Material for this task
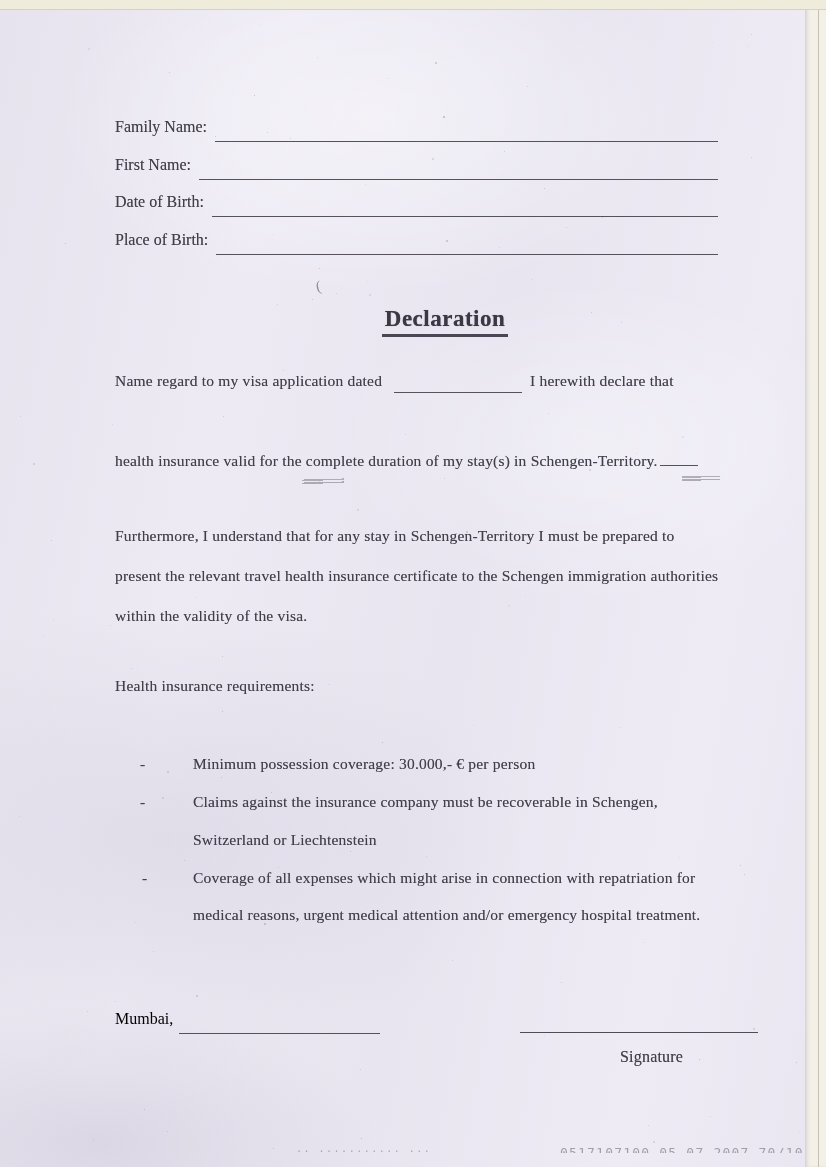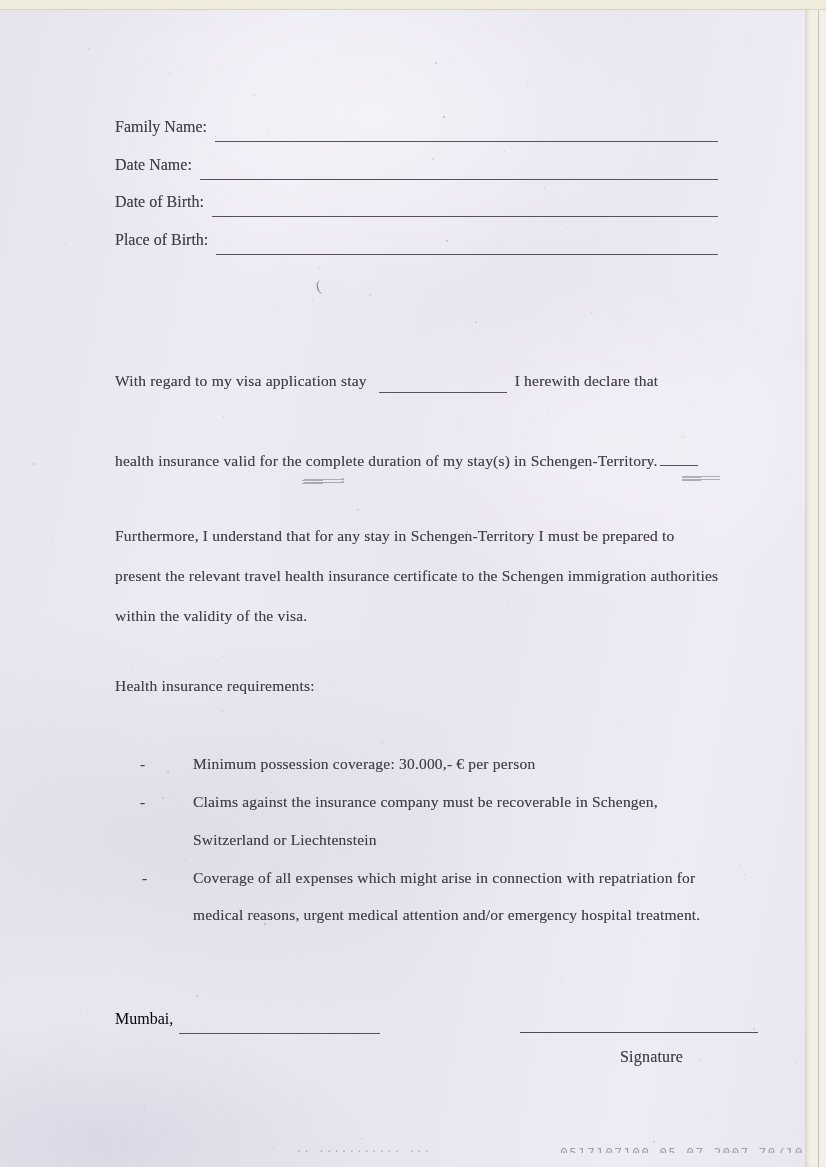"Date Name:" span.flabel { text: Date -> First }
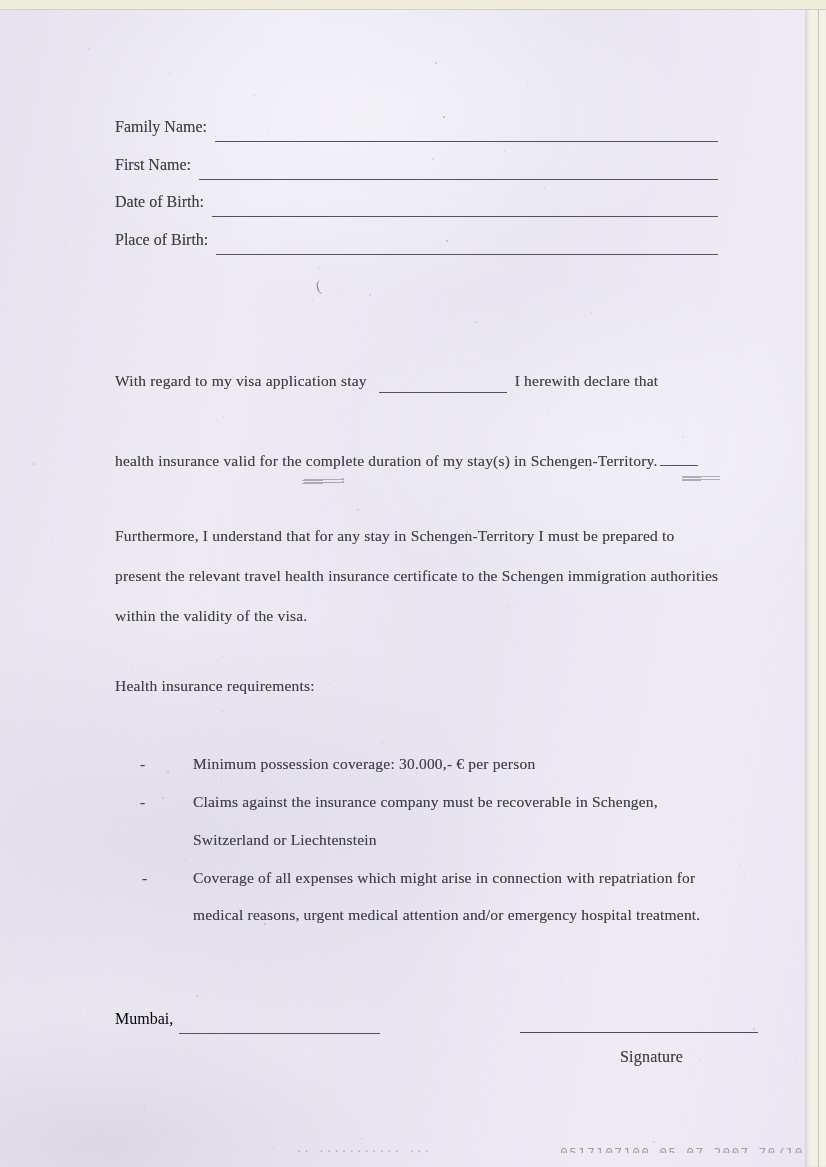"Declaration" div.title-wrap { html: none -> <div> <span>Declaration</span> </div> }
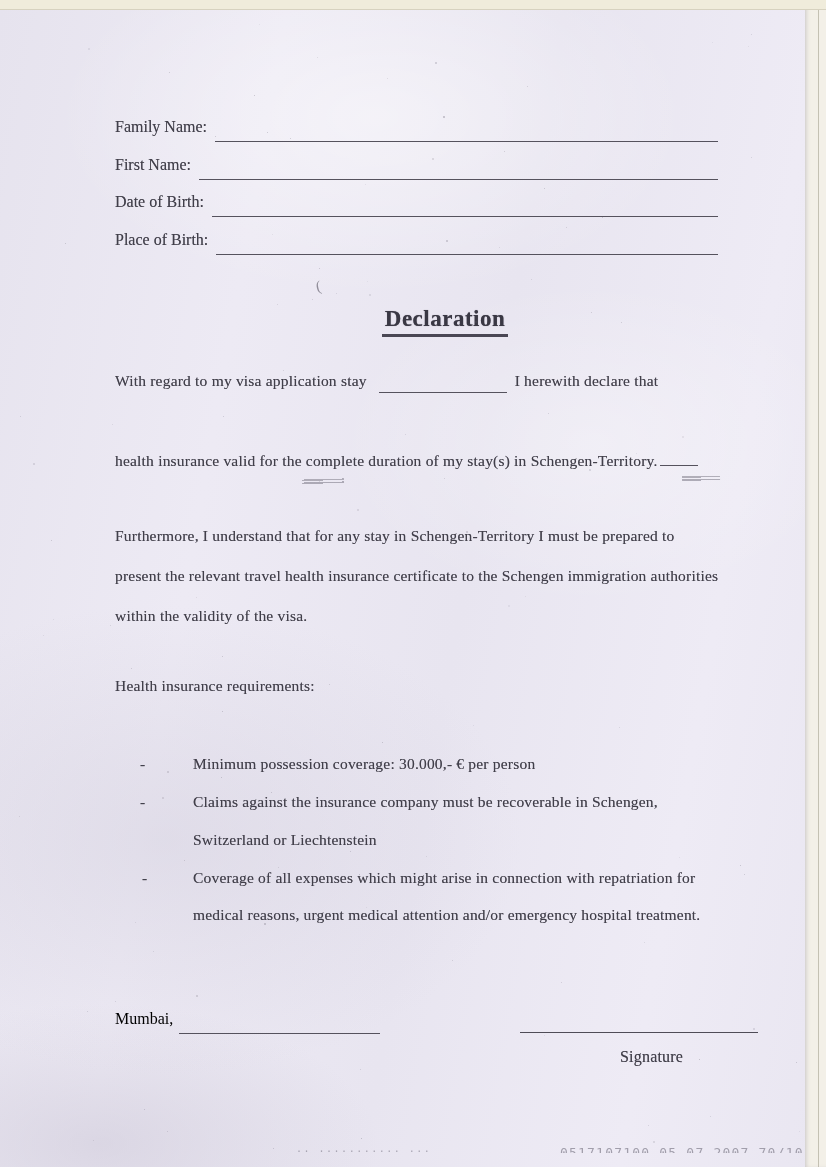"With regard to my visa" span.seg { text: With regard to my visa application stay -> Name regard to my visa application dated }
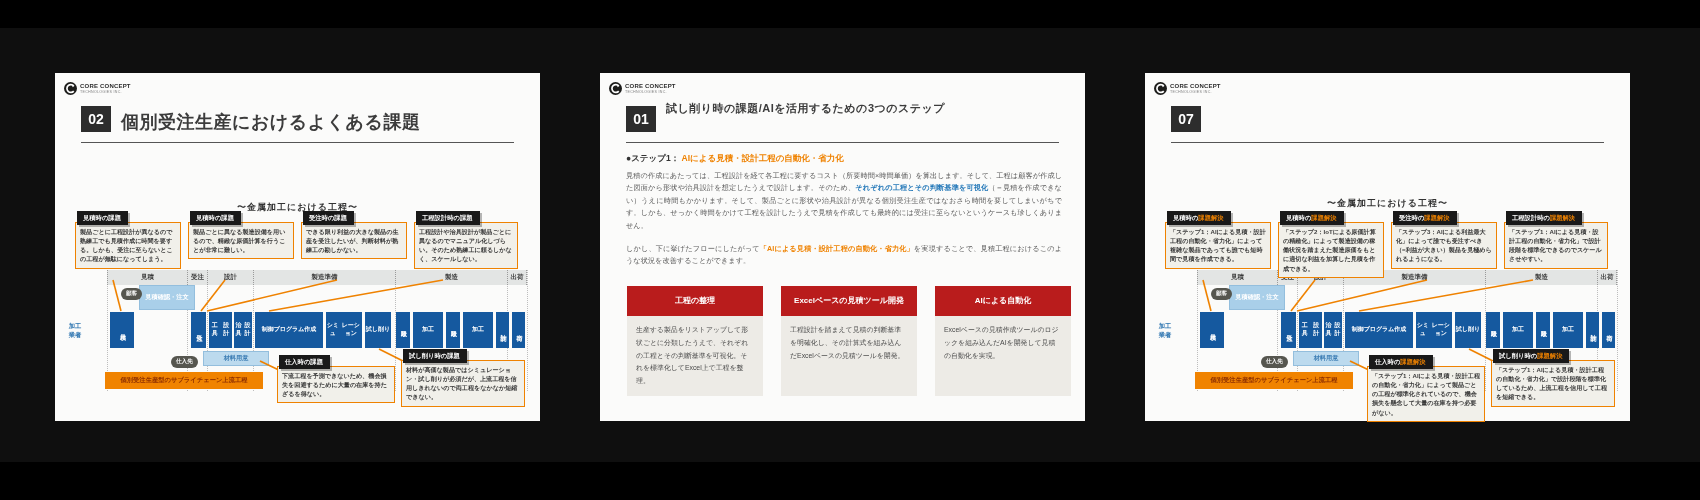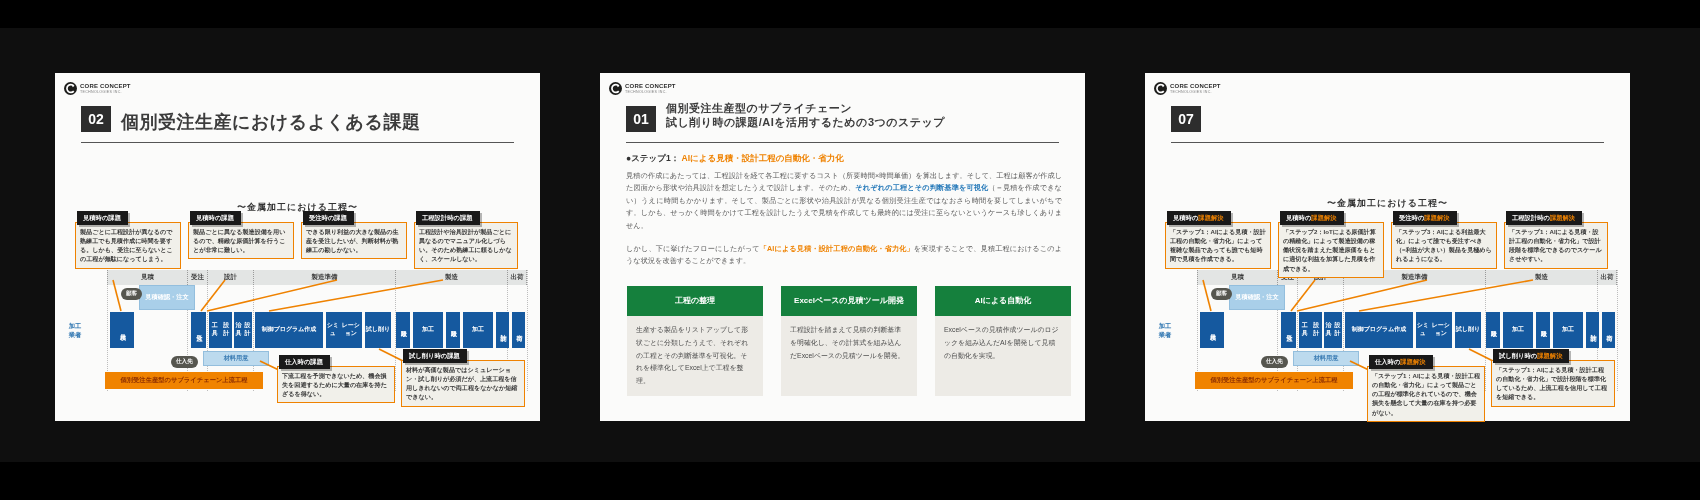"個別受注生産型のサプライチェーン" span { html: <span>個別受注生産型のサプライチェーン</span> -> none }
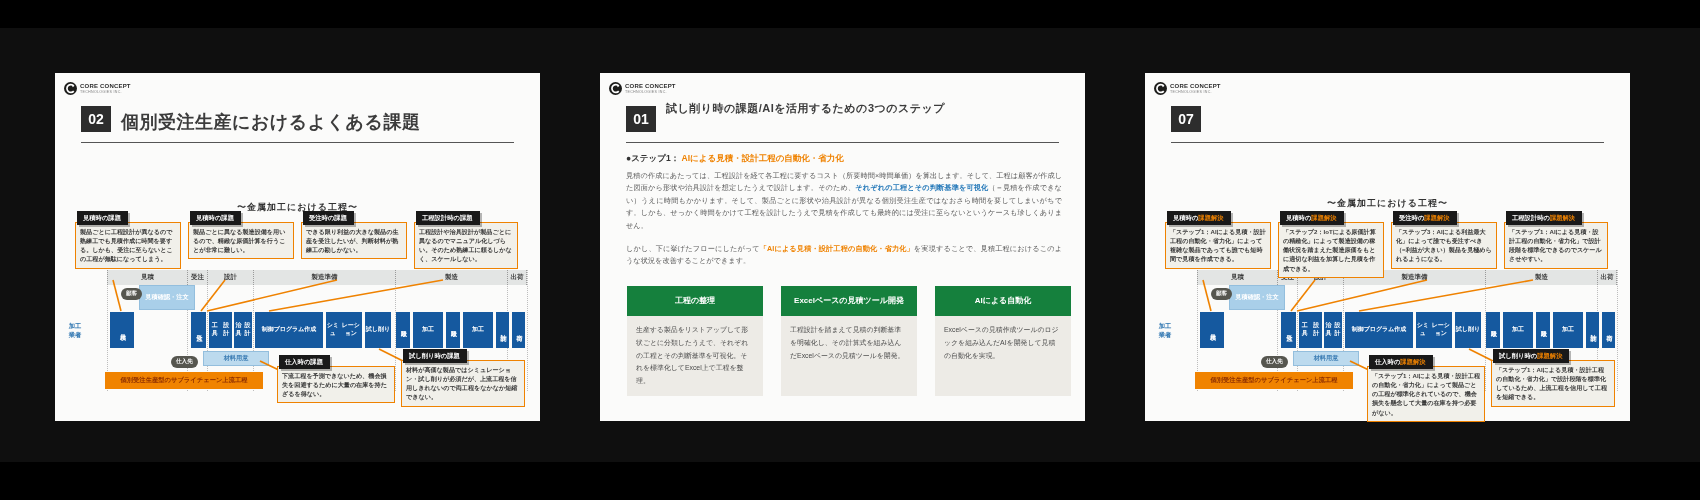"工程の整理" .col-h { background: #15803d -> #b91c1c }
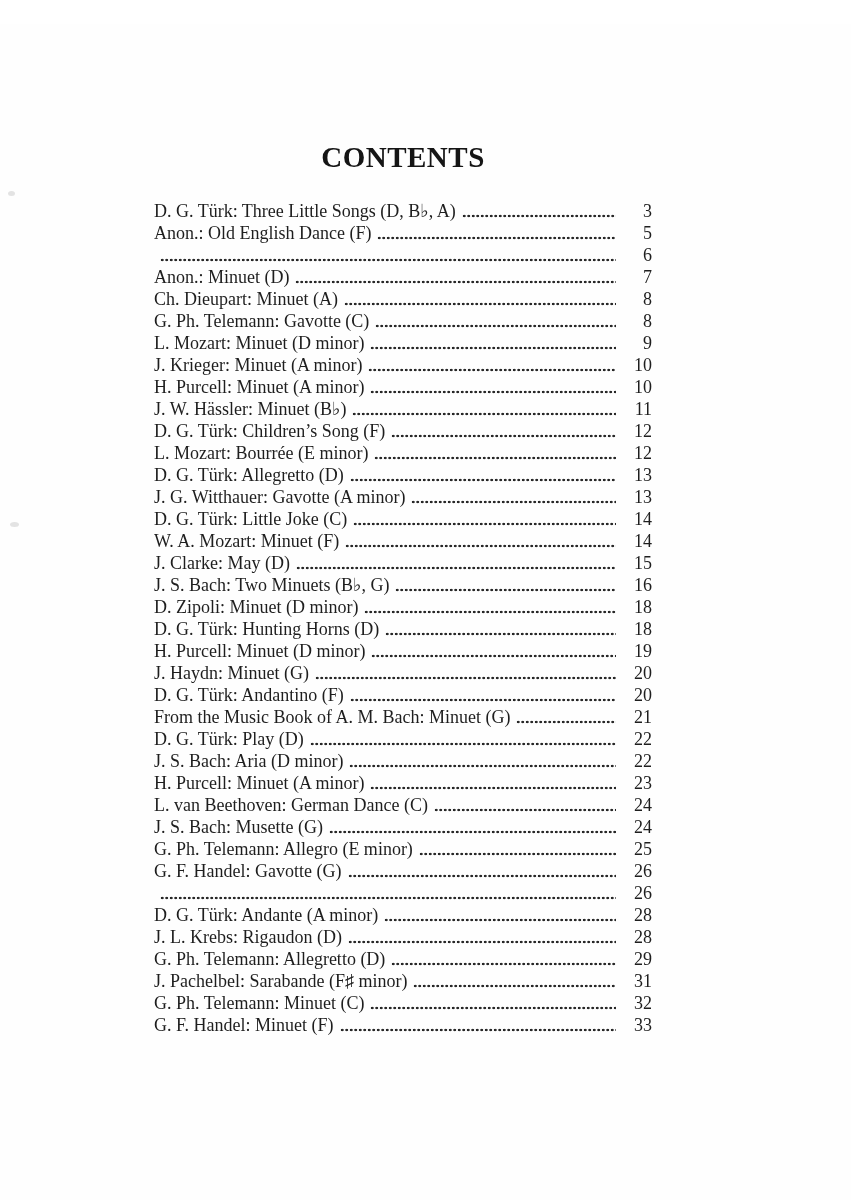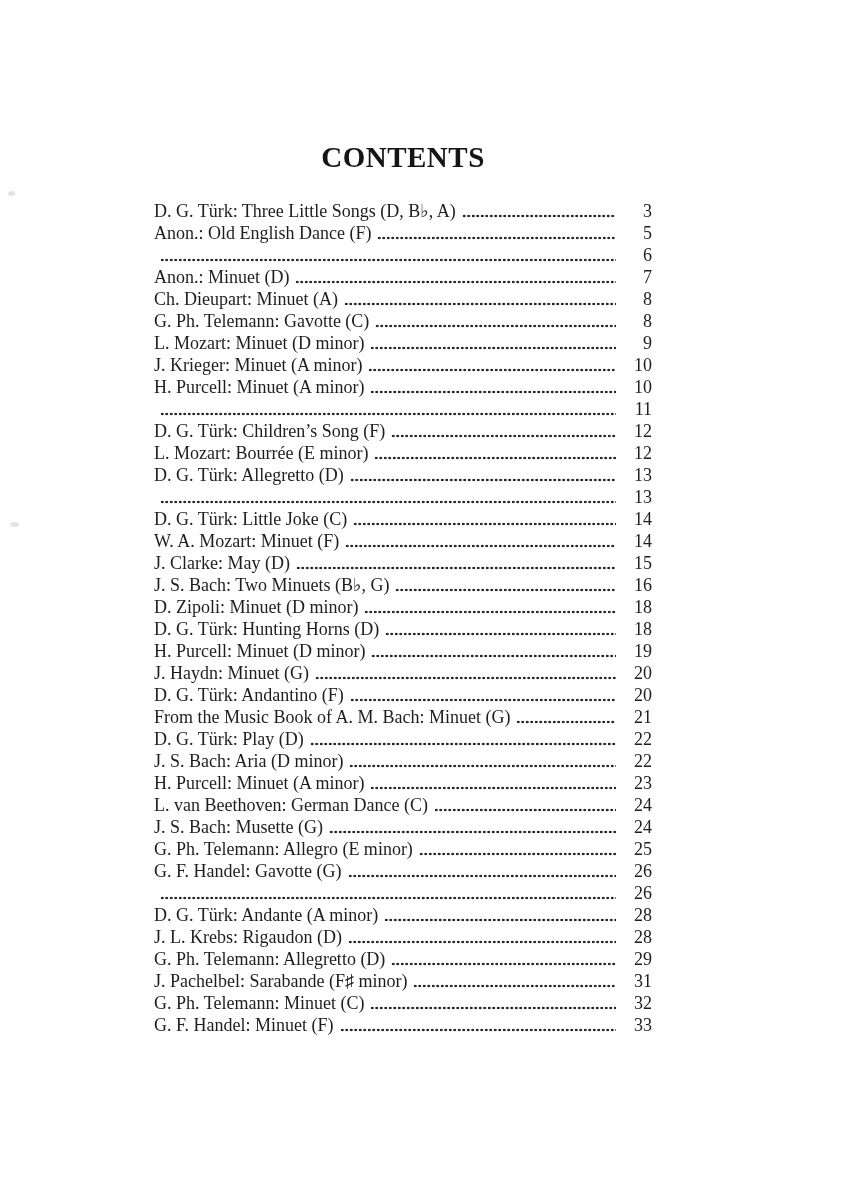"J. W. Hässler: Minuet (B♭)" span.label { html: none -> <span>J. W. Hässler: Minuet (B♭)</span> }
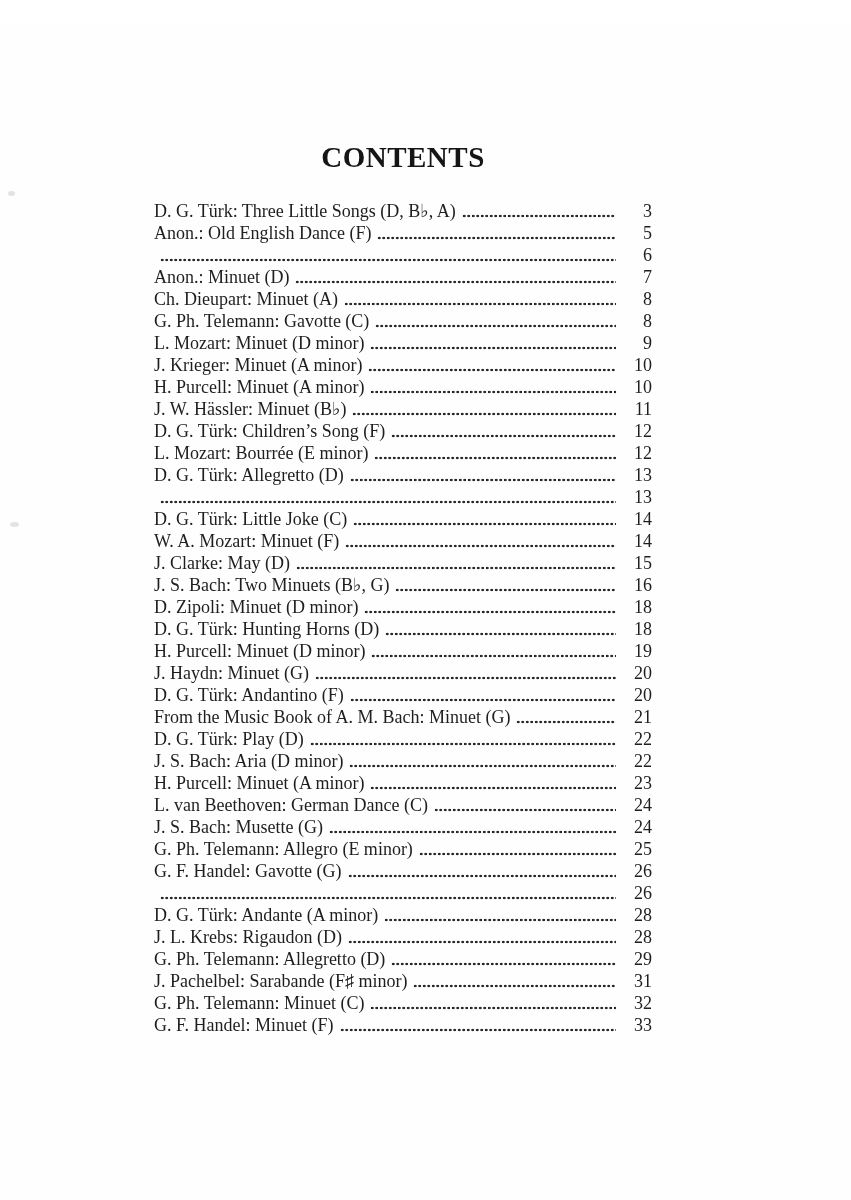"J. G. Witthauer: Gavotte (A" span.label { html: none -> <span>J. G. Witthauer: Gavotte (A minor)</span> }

Task to complete
Exactly as they appear above, write out all the entries, without pictures.

Result for this exercise
"Date Name:" span.flabel { text: Date -> First }
"Declaration" div.title-wrap { html: none -> <div> <span>Declaration</span> </div> }
"With regard to my visa" span.seg { text: With regard to my visa application stay -> Name regard to my visa application dated }
"個別受注生産型のサプライチェーン" span { html: <span>個別受注生産型のサプライチェーン</span> -> none }
"工程の整理" .col-h { background: #15803d -> #b91c1c }
"J. W. Hässler: Minuet (B♭)" span.label { html: none -> <span>J. W. Hässler: Minuet (B♭)</span> }
"J. G. Witthauer: Gavotte (A" span.label { html: none -> <span>J. G. Witthauer: Gavotte (A minor)</span> }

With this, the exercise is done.